I make dances with objects and sometimes there are no objects and I think about the body going in and out of objecthood. Alexander Calder made objects that dance, independent of dancers. I didn’t really know much about him until the exhibition Calder: HyperMobility at the Whitney Museum where I have had the opportunity to activate his sculptures. As a dancer, the experience has been an inversion of my process.
For the last four months, my job has been to move four sculptures every hour on the hour in front of a large crowd of museumgoers. There are very specific points on the sculptures that are to be touched. Alexander S.C. Rower, Calder’s grandson and president of the Calder Foundation, taught the Whitney art handling staff how to move the sculptures through tutorials, kinesthetic transmission. This is also how dance is passed down from generation to generation, one body teaching another body the movements.
The mobiles, standing mobiles, and motorized sculptures in the exhibition are positioned on a platform that is like a stage around the perimeter of the gallery. All of my movements to approach the sculptures have to be specific and choreographed. I have to open my body to the audience the proscenium way. I think about the line of my body in relationship to the form of the sculpture. I consider my hand as an ornament that must complement the sculpture.
When I activate the sculptures I like to stay still and watch for a very long time until the movements slow down at the very end. If I walk away immediately after touching the sculpture, the audience thinks the activation is over. The stillness of my body helps viewers to stay focused on the movement of the sculptures.
The works have a way of forcing you to be present in the moment. But they can also transport you. Touching Autumn Leaves, Red Post (1941) is like climbing a tree and shaking the branches to watch the leaves fall. Aspen (1948) is to be touched with an up and down and circular push simultaneously. The plate and the rods with the small white discs at their tops bob around as if they were on a gelatinous sea. I like this piece for its liveliness and elegance; it gave me the feeling of being on my family’s fishing boat on the Pacific Ocean.
Once I begin to think of each sculpture as having its own dance score, I become more engaged with each activation I perform. For example, Red Sticks (c. 1943), is a mobile with six red wooden dowels and two wooden elements at the bottom. The Calder Foundation wrote the following description on their Instagram account: “The motion of the titular elements is variable. They create X’s in the air passing each other by and trick the eye with foreshortening, such that the piece looks nearly unrecognizable from one moment to the next. Although the wooden dowels seemingly move around a central axis, the strings that hold them together are subtly staggered, further contributing to the constantly expanding and contracting wingspan of the work”.

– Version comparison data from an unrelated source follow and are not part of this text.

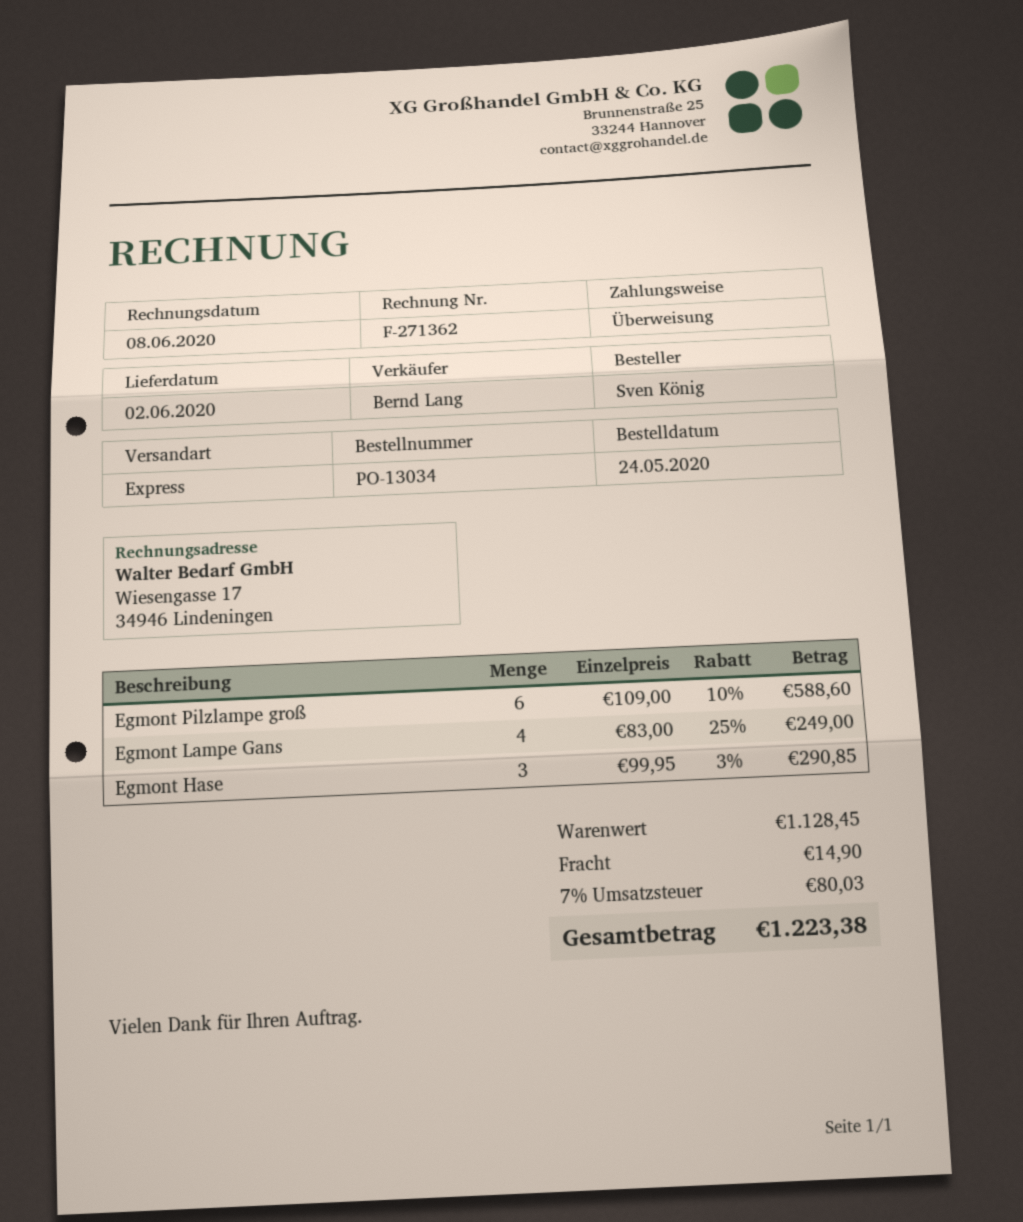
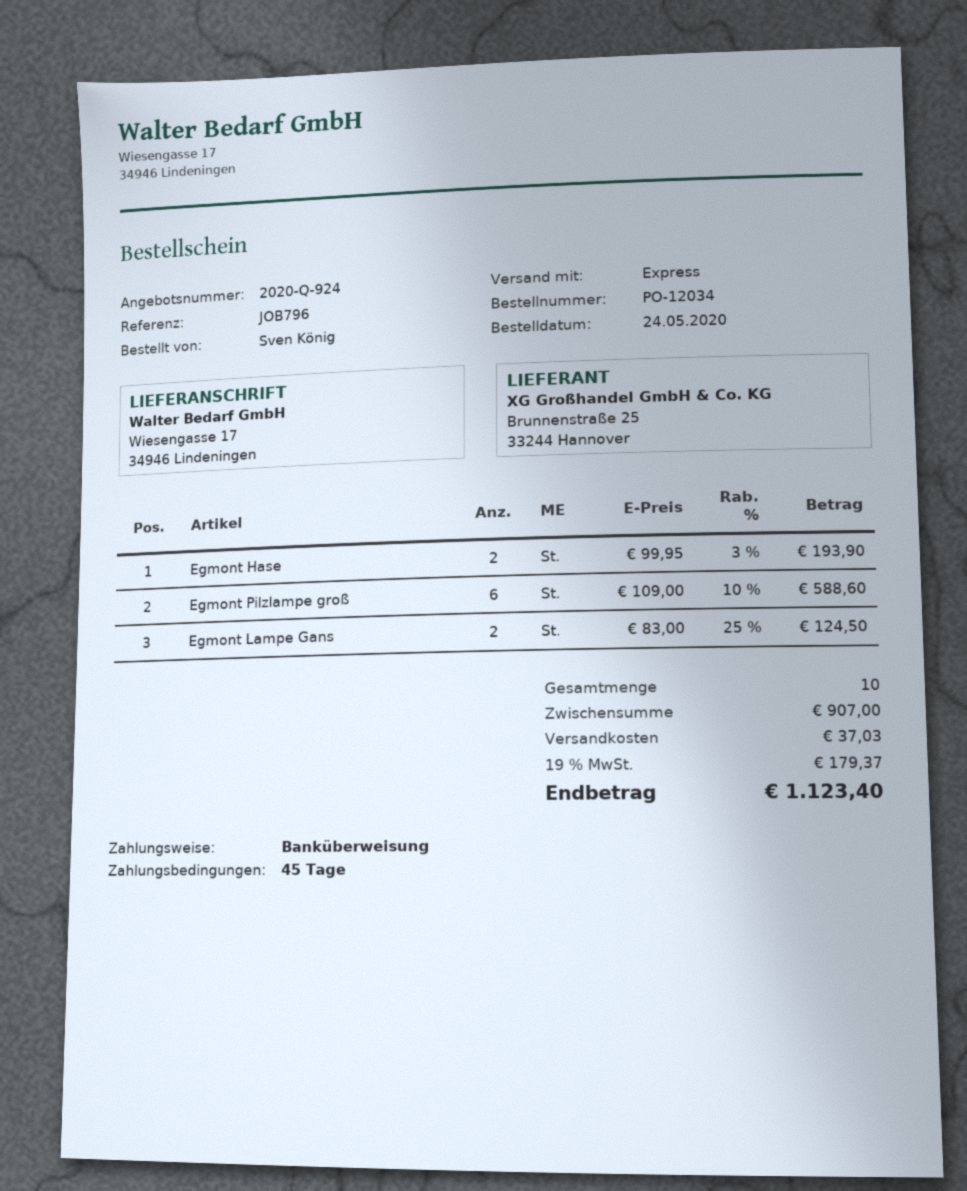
order number: PO-13034 -> PO-12034
Egmont Lampe Gans: 4 x 83.00 - 25% = 249.00 -> 2 x 83.00 - 25% = 124.50
Egmont Hase: 3 x 99.95 - 3% = 290.85 -> 2 x 99.95 - 3% = 193.90
subtotal: 1128.45 -> 907.00
shipping: 14.90 -> 37.03
tax: 7% = 80.03 -> 19% = 179.37
total: 1223.38 -> 1123.40

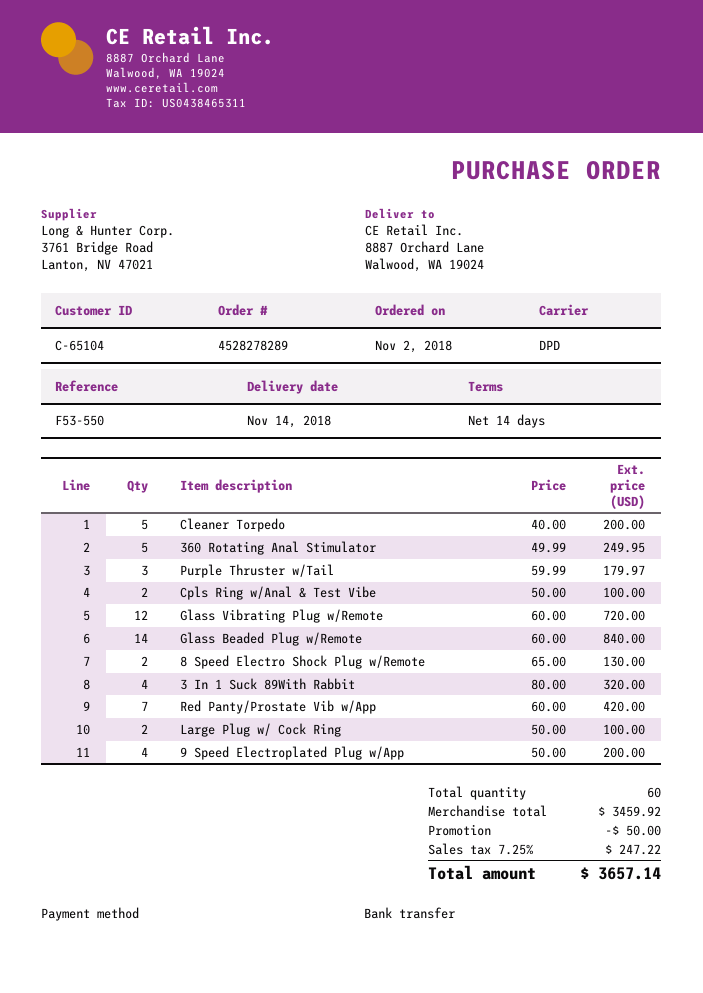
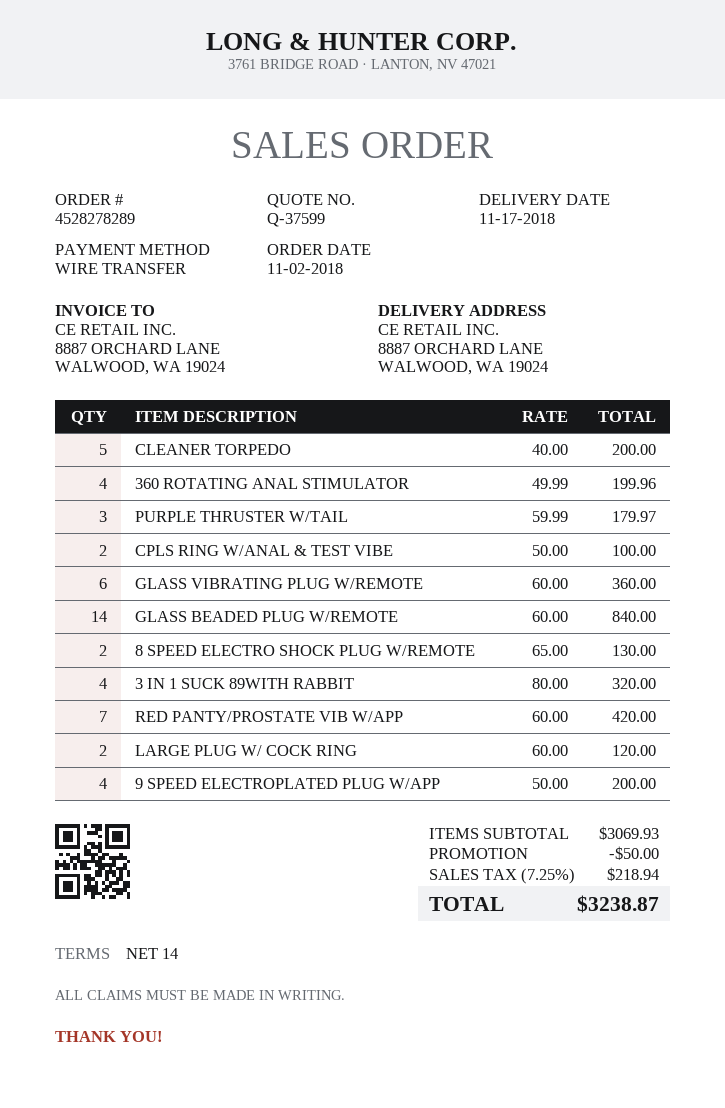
delivery date: 2018-11-14 -> 2018-11-17
360 Rotating Anal Stimulator: 5 x 49.99 = 249.95 -> 4 x 49.99 = 199.96
Glass Vibrating Plug w/Remote: 12 x 60.00 = 720.00 -> 6 x 60.00 = 360.00
Large Plug w/ Cock Ring: 2 x 50.00 = 100.00 -> 2 x 60.00 = 120.00
subtotal: 3459.92 -> 3069.93
tax: 7.25% = 247.22 -> 7.25% = 218.94
total: 3657.14 -> 3238.87

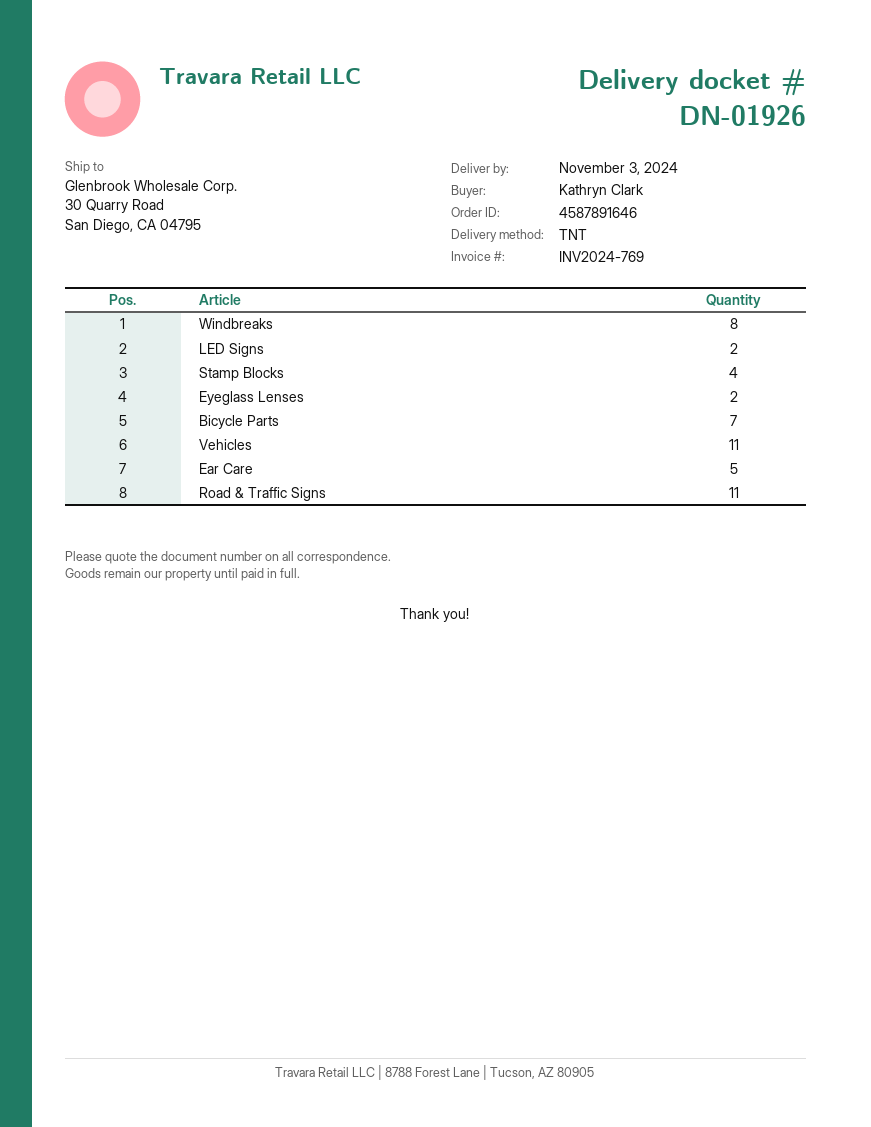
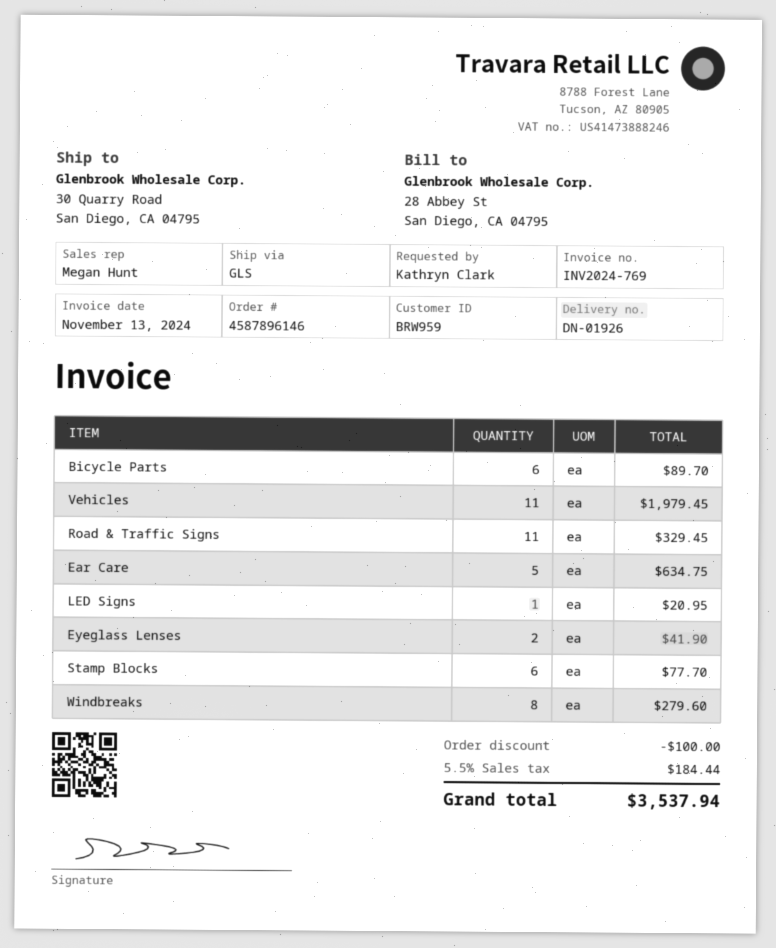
order number: 4587891646 -> 4587896146
shipping method: TNT -> GLS
LED Signs: 2 -> 1
Stamp Blocks: 4 -> 6
Bicycle Parts: 7 -> 6

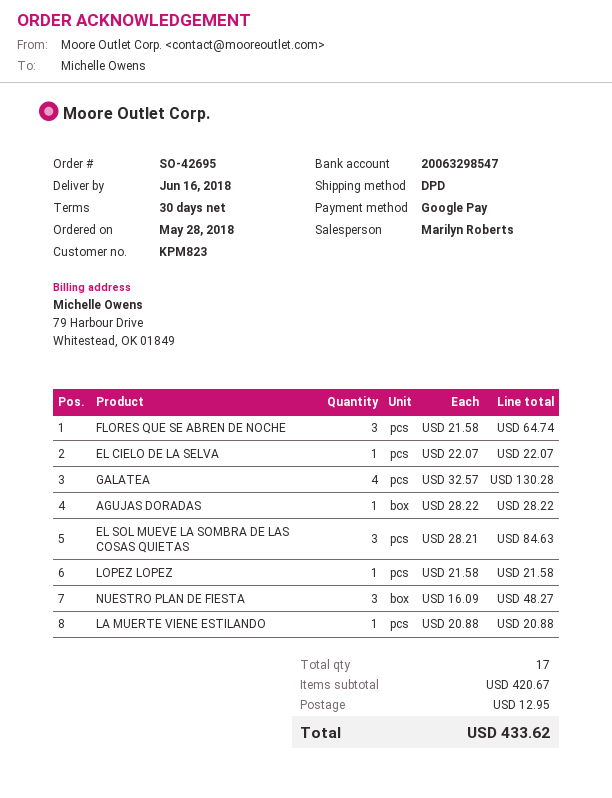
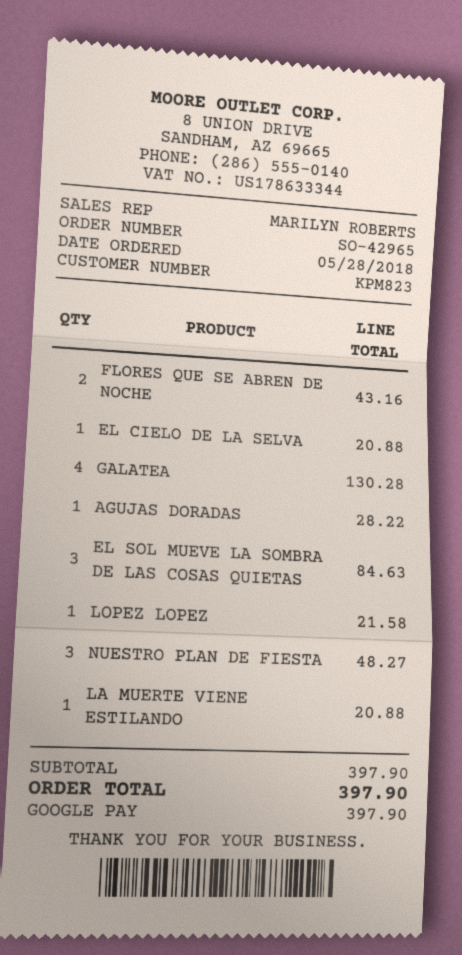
order number: SO-42695 -> SO-42965
FLORES QUE SE ABREN DE NOCHE: 3 for 64.74 -> 2 for 43.16
EL CIELO DE LA SELVA: 1 for 22.07 -> 1 for 20.88
subtotal: 420.67 -> 397.90
shipping: 12.95 -> none
total: 433.62 -> 397.90

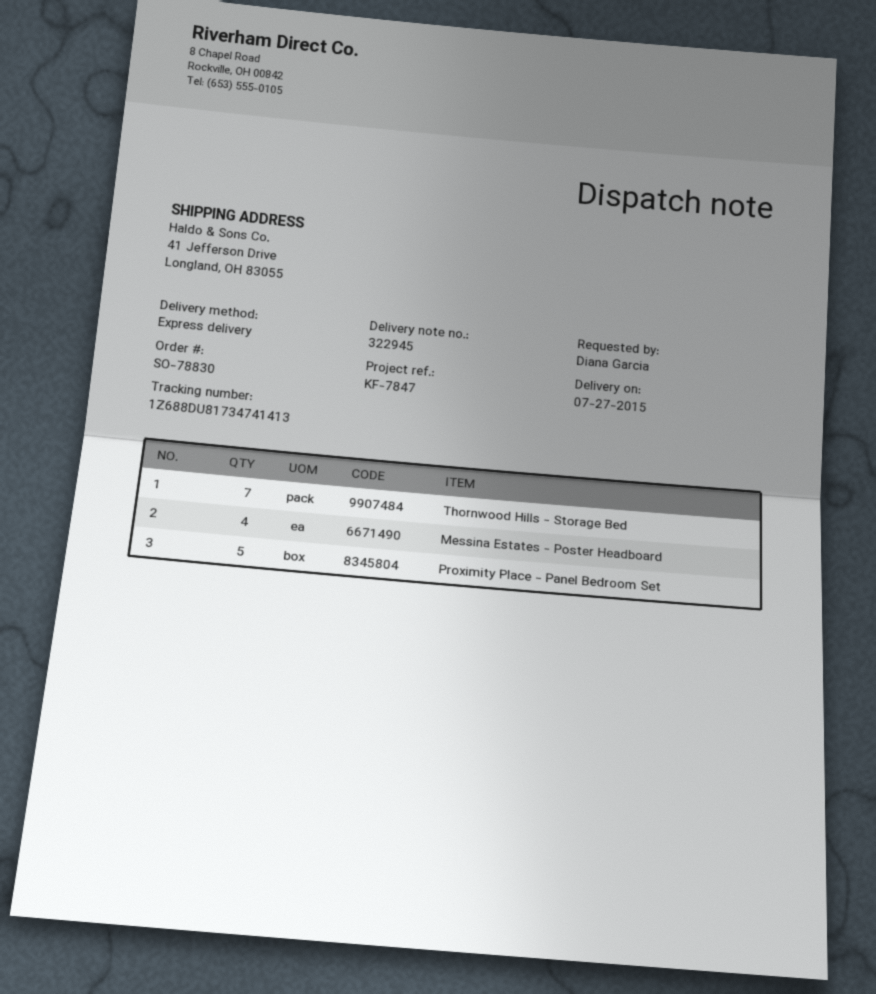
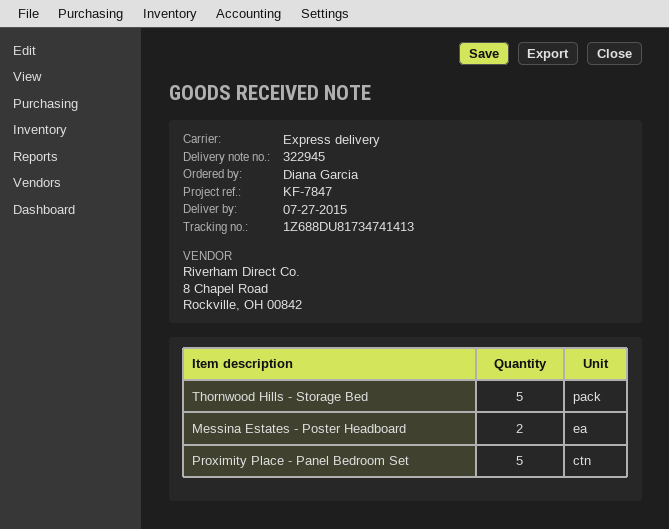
Thornwood Hills - Storage Bed: 7 -> 5
Messina Estates - Poster Headboard: 4 -> 2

To properly activate Red Sticks, you stand directly underneath it and push the third dowel from the top in a ¼ circle with a long wooden stick that has volara at the tip. This moves the third dowel, which then triggers the rest of them to move in concert with one another. They create X’s and the wooden elements sway back and forth.
As a choreographer I read Red Sticks as a dance score with a composition of six dancers in red costumes; the figures stand in a line on the stage, then the third dancer in line turns and makes contact with the closest dancer in proximity and they create an X with the passing of their bodies. This has a domino effect up and down the line- it happens in succession, but then by chance, depending on the weight shift of their bodies. The second and fourth dancer could be synchronized at the same time as the first and third are moving in opposing directions.
I have activated this Red Sticks many times over the course of the exhibition. The score started out the same but there were always interesting new variations to the order. The sculpture never stops moving completely. It makes fast, large circles for a few minutes and then slows down to very subtle movements that are more dispersed. In a minimalist dance, the smallest movements are magnified and stillness may be the only movement. Stillness is my favorite move.